▸ **REQUIRED WORK**
Reproduce exactly, and nothing but, the lines between the one with "(191, 496) none" and the end of the entries, both ends included.

▸ **SUPPLIED DATA**

┄┄┄┄┄┄┄┄┄┄┄┄┄┄┄┄┄┄┄┄

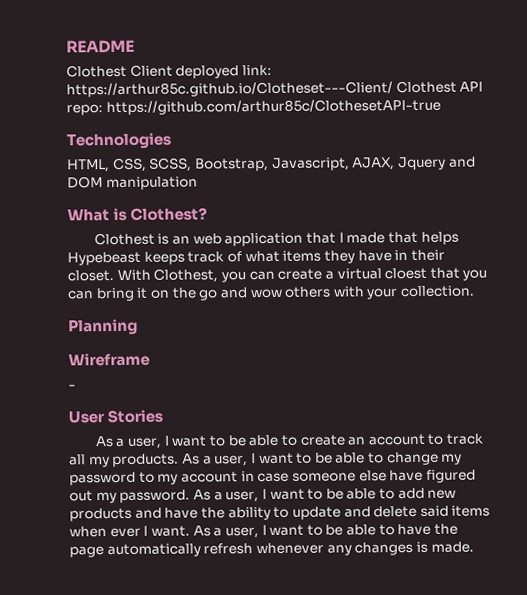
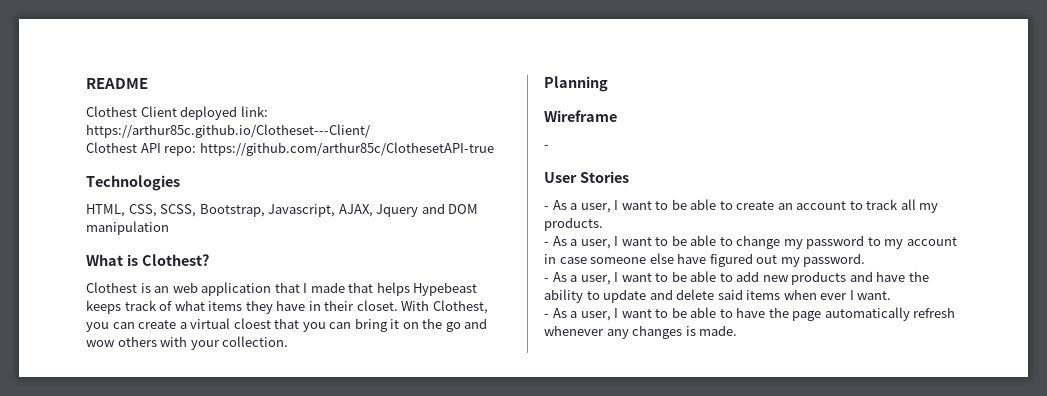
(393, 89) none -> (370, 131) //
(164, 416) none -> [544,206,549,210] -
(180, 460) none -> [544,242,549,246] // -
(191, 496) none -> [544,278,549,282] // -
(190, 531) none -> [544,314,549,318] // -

┄┄┄┄┄┄┄┄┄┄┄┄┄┄┄┄┄┄┄┄

▸ **ANSWER**
(191, 496) none -> [544,278,549,282] // -
(190, 531) none -> [544,314,549,318] // -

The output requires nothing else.